Describe your latest project.
My latest book is Complexity: A Guided Tour. It is my attempt to explain some of the most interesting topics in the sciences of complexity in a non-technical way, focusing on the current state of research, the intellectual history of the field, and the biggest open questions.

  1. Complexity: A Guided Tour
    $16.95 Used Hardcover add to wishlist

    Complexity: A Guided Tour

    Melanie Mitchell
    "Readers will marvel at the sheer range of settings in which complex systems operate....Mind-expanding." Booklist
What inspires you to sit down and write?
I have always felt torn between two intellectual passions — literature and science — so combining these two interests seems natural. Even though I am a scientist by profession, I find that literature and writing come much more easily to me than math and science. Understanding scientific concepts at a deep level is always a struggle for me. But when I do finally grasp such concepts, I want to explain them to other people in the same terms in which I understand them, to show that these ideas are not so forbidding after all. Writing about science gives me the opportunity to do this, and in turn, it actually helps me understand the science better.

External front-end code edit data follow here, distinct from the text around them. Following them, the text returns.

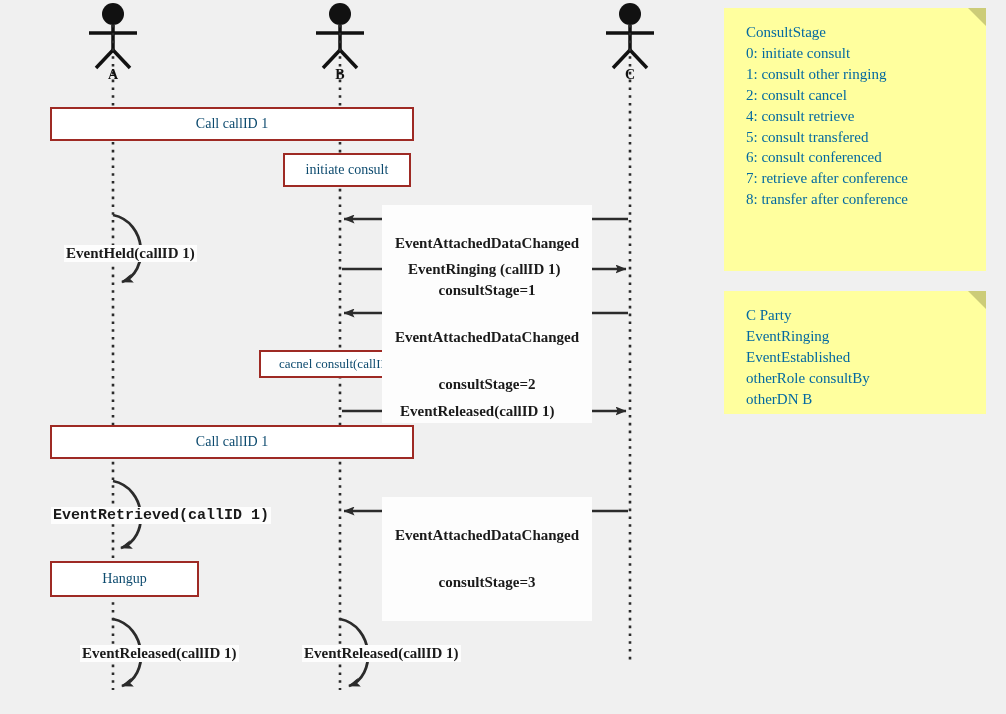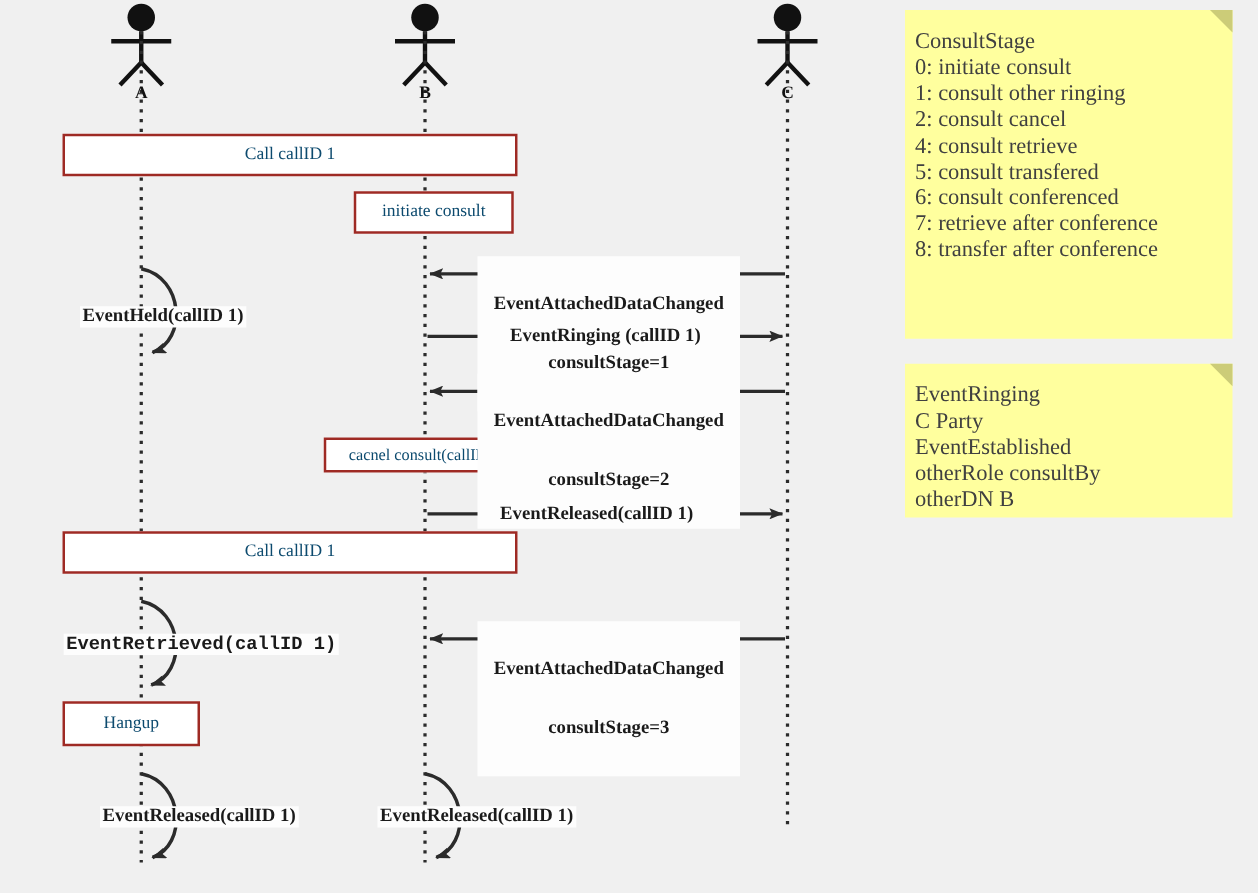--- a/index.html
+++ b/index.html
@@ -49,24 +49,24 @@
   }
   .actor-name {
     font-weight: bold;
     font-size: 14px;
     text-align: center;
     color: #111;
   }
   .note {
     position: absolute;
     background: #ffff9e;
-    color: #404040;
-    font-size: 18px;
+    color: #0369a1;
+    font-size: 15px;
     line-height: 20.9px;
-    padding: 14px 0 0 8px;
+    padding: 14px 0 0 22px;
     box-sizing: border-box;
   }
   .note .fold {
     position: absolute;
     top: 0;
     right: 0;
     width: 0;
     height: 0;
     border-left: 18px solid transparent;
     border-top: 18px solid #cccc78;
@@ -156,21 +156,21 @@
   </div>
 
   <div class="redbox" style="left:259px; top:350px; width:165px; height:28px;">
     <span class="box-label" style="font-size:13px;">cacnel consult(callID 1)</span>
   </div>
 
   <div class="redbox" style="left:50px; top:425px; width:364px; height:34px;">
     <span class="box-label">Call callID 1</span>
   </div>
 
-  <div class="redbox" style="left:50px; top:561px; width:110px; height:36px;justify-content:center;">
+  <div class="redbox" style="left:50px; top:561px; width:149px; height:36px;justify-content:center;">
     <span class="box-label">Hangup</span>
   </div>
 
   <div class="txt lbl-bold" style="left:64px; top:245px;">EventHeld(callID 1)</div>
 
   <div class="txt lbl-bold" style="left:382px; top:205px; width:206px;">
     <span class="note-line">EventAttachedDataChanged</span>
     <span class="note-line" style="display:block; margin-top:2px;">consultStage=1</span>
   </div>
 
@@ -202,20 +202,20 @@
     <span class="note-line">2: consult cancel</span>
     <span class="note-line">4: consult retrieve</span>
     <span class="note-line">5: consult transfered</span>
     <span class="note-line">6: consult conferenced</span>
     <span class="note-line">7: retrieve after conference</span>
     <span class="note-line">8: transfer after conference</span>
   </div>
 
   <div class="note" style="left:724px; top:291px; width:262px; height:123px;">
     <span class="fold"></span>
+    <span class="note-line">C Party</span>
     <span class="note-line">EventRinging</span>
-    <span class="note-line">C Party</span>
     <span class="note-line">EventEstablished</span>
     <span class="note-line">otherRole consultBy</span>
     <span class="note-line">otherDN B</span>
   </div>
 
 </div>
 
 </body></html>

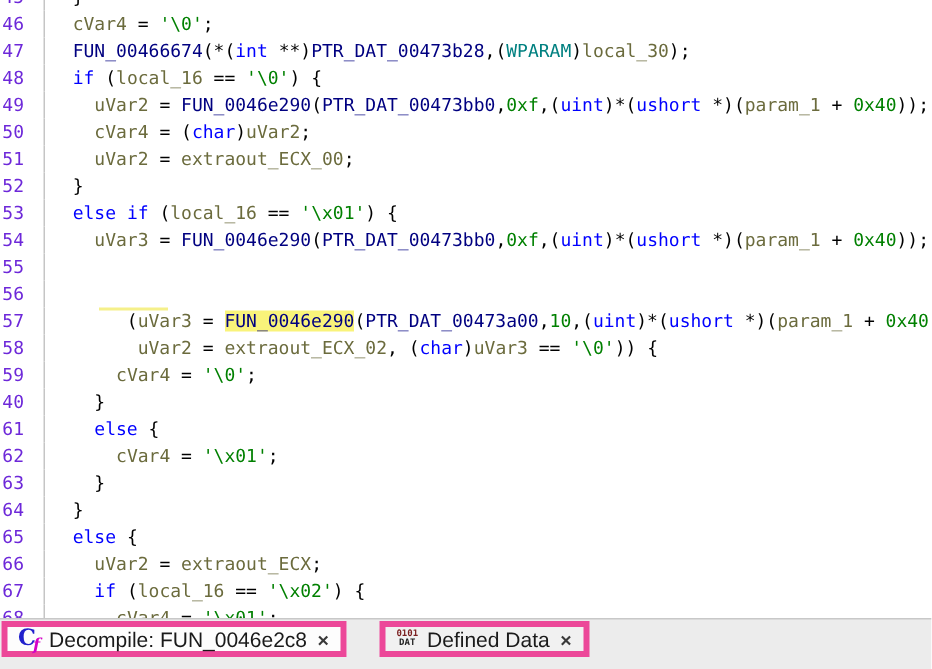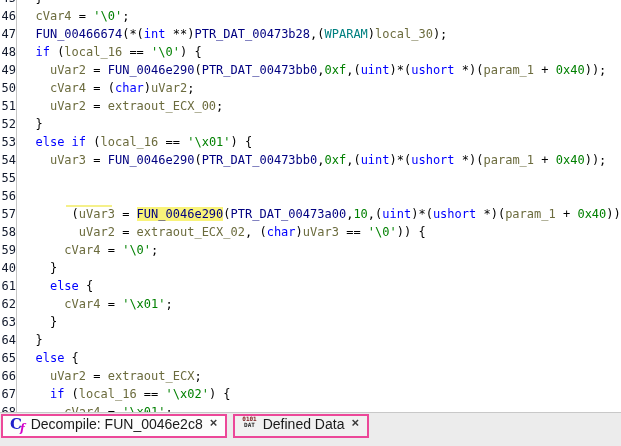--- a/index.html
+++ b/index.html
@@ -5,40 +5,40 @@
   html,body{margin:0;padding:0;}
   body{width:621px;height:446px;overflow:hidden;background:#ffffff;
        font-family:"Liberation Sans",sans-serif;}
   .screen{position:relative;width:621px;height:446px;overflow:hidden;background:#fff;}
 
   
   .editor{position:absolute;left:0;top:0;right:0;bottom:34px;overflow:hidden;background:#fff;}
   #code-lines{margin-top:-11px;}
   .code-row{display:flex;height:18px;line-height:18px;
             font-family:"DejaVu Sans Mono","Liberation Mono",monospace;font-size:12px;}
-  .ln{flex:none;width:16px;text-align:right;padding-right:0;color:#0f172a;
+  .ln{flex:none;width:16px;text-align:right;padding-right:13px;color:#6d28d9;
       border-right:1px solid #c5c5c5;}
   .code-text{white-space:pre;padding-left:4px;}
   .tk-p{color:#000000;}
   .tk-k{color:#0000ff;}
   .tk-f{color:#000080;}
   .tk-g{color:#000080;text-align:right;}
   .tk-t{color:#008080;}
   .tk-c{color:#008000;}
   .tk-v{color:#6b6b3d;}
   .tk-h{color:#000080;background:#f9f37a;}
   .hl-artifact{position:absolute;left:66px;top:205px;width:46px;height:2px;
                background:#f5f08a;}
 
   
   .tabbar{position:absolute;left:0;right:0;bottom:0;height:34px;background:#ececec;
           border-top:1px solid #c8c8c8;box-sizing:border-box;
           display:flex;align-items:flex-start;padding:1px 0 0 1px;}
-  .tab{display:flex;align-items:flex-start;height:24px;box-sizing:border-box;
-       padding:0 8px 0 7px;margin-right:6px;border:2px solid #ec4899;
+  .tab{display:flex;align-items:center;height:24px;box-sizing:border-box;
+       padding:0 8px 0 7px;margin-right:22px;border:4px solid #ec4899;
        background:#f1f1f1;cursor:default;}
   .tab.active{background:#fdfdfd;}
   .tab-label{font-size:14px;color:#1a1a1a;margin:0 7px 0 6px;white-space:nowrap;}
   .tab-close{font-size:13px;font-weight:bold;color:#3a3a3a;line-height:1;}
   .dec-icon{display:inline-block;font-family:"DejaVu Serif","Liberation Serif",serif;line-height:1;}
   .dec-c{color:#2020cc;font-weight:bold;font-size:15px;}
   .dec-f{color:#d400c8;font-weight:bold;font-style:italic;font-size:11px;
          margin-left:-2px;vertical-align:-3px;}
   .dat-icon{display:inline-flex;flex-direction:column;align-items:center;
             font-family:"DejaVu Sans Mono","Liberation Mono",monospace;

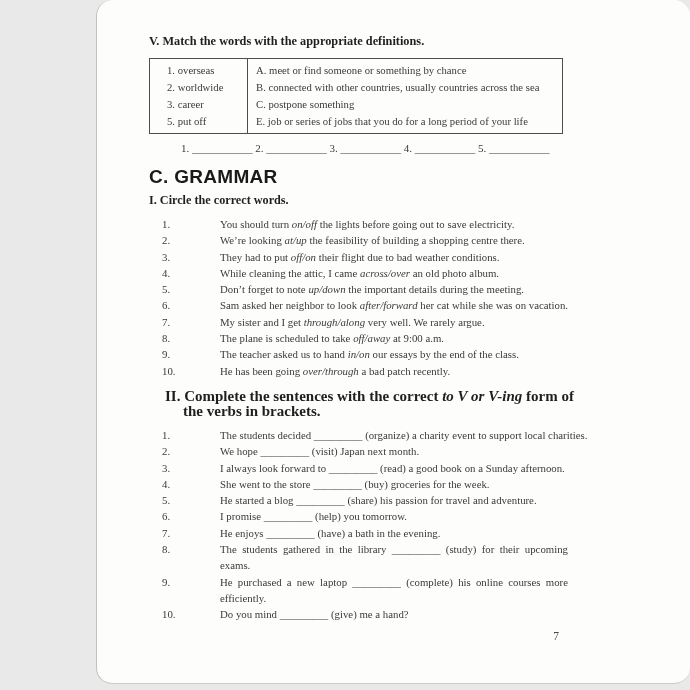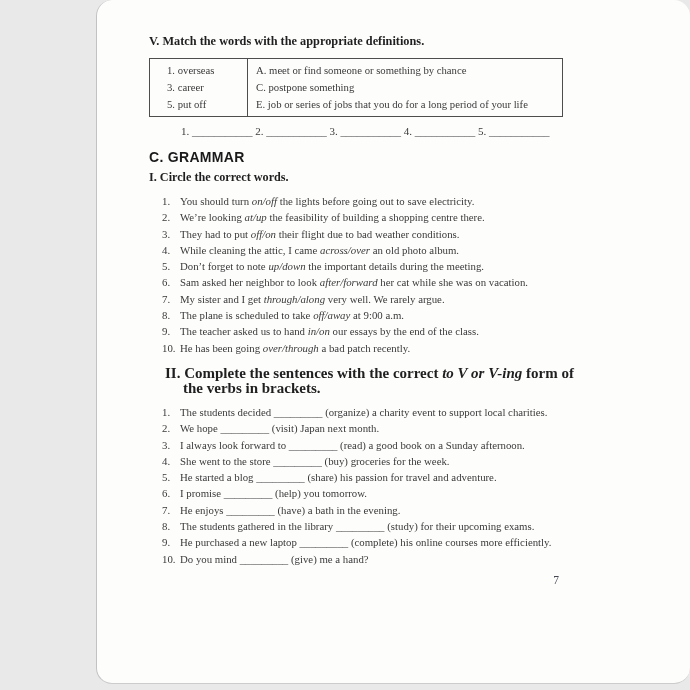--- a/index.html
+++ b/index.html
@@ -14,46 +14,50 @@
   .content { padding:34px 122px 0 52px; width:100%; }
   h3.secv { font-size:12.3px; font-weight:bold; color:#1f1f1f; margin:0 0 9px; }
   table.match { width:414px; border-collapse:collapse; border:1.4px solid #4d4d4d; font-size:10.7px; line-height:15px; margin:0 0 8px; color:#3a3a3a; }
   table.match td { vertical-align:top; }
   td.word { width:98px; padding:1px 4px 1px 17px; }
   td.def  { border-left:1.4px solid #4d4d4d; padding:1px 3px 1px 24px; text-indent:-16px; }
   td.def.j { text-align:justify; }
   tr:first-child td { padding-top:4px; }
   tr:last-child td { padding-bottom:4px; }
   .answers { font-size:11px; margin:0 0 0 32px; color:#3a3a3a; margin-bottom:12px; white-space:nowrap; }
-  h2.grammar { font-family:"Liberation Sans", sans-serif; font-size:14px; font-weight:bold; letter-spacing:0.3px; color:#1a1a1a; margin:10px 0 5px; }
+  h2.grammar { font-family:"Liberation Sans", sans-serif; font-size:19px; font-weight:bold; letter-spacing:0.3px; color:#1a1a1a; margin:10px 0 5px; }
   h4.sub { font-size:12.2px; font-weight:bold; color:#1f1f1f; margin:0 0 8px; }
   h4.sub2 { font-size:15px; font-weight:bold; color:#1f1f1f; margin:10px 16px 8px; width:432px; padding-left:18px; text-indent:-18px; line-height:15px; }
   h4.sub2 em { font-weight:bold; }
   ol.items { list-style:none; }
   ol.items li { display:flex; line-height:16.3px; font-size:10.8px; color:#3a3a3a; }
   ol.items .num { flex:0 0 31px; padding-left:13px; }
-  ol.items .txt { flex:1; }
+  ol.items .txt { flex:1;margin-left:40px; }
   .txt.nw { white-space:nowrap; }
   .txt.j { text-align:justify; }
   em { font-style:italic; }
   .pagenum { text-align:right; padding-right:10px; margin-top:7px; font-size:11.5px; color:#44474f; width:420px; }
 </style>
 </head>
 <body>
 
 <div class="page">
   <div class="content">
 
     <h3 class="secv">V. Match the words with the appropriate definitions.</h3>
 
     <table class="match">
       <tbody>
         <tr>
           <td class="word">1. overseas</td>
           <td class="def">A. meet or find someone or something by chance</td>
+        </tr>
+        <tr>
+          <td class="word">2. worldwide</td>
+          <td class="def j">B. connected with other countries, usually countries across the sea</td>
         </tr>
         <tr>
           <td class="word">3. career</td>
           <td class="def">C. postpone something</td>
         </tr>
         <tr>
           <td class="word">5. put off</td>
           <td class="def">E. job or series of jobs that you do for a long period of your life</td>
         </tr>
       </tbody>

Have you ever taken the Geek Test? How did you rate?
It says I am 24.4% geek. And that's with the extra points it gave me for being female.

What do you do for relaxation?
I play with my kids, who are currently seven and nine, and I read novels. I guess those are not very geeky leisure activities. I don't like video games and I don't find programming computers very relaxing. (Those would have gotten me a higher score on the geek test.)

Douglas Adams or Scott Adams?
Actually, Ansel is my favorite Adams. Another ding for me on the Geek Test.

What was your favorite book as a kid?
It's so hard to choose only one. I remember, at the age of 10 or 11, reading The Prince and the Pauper over and over again. I loved the fantasy of finding someone who looked identical to me and switching places with her for a while, to try on a different life.

What new technology do you think may actually have the potential for making people's lives better?
One really exciting area is brain-machine interfaces. Electrical activity from the brain can be measured and then interpreted by a computer program as signaling a particular intention, such as moving a cursor, typing a word, or raising an arm. It's still at a fairly early stage, but this technology has incredible prospects for helping, say, paralyzed people — in short, the technology allows them to use brainwaves alone to operate computers or control prosthetic limbs.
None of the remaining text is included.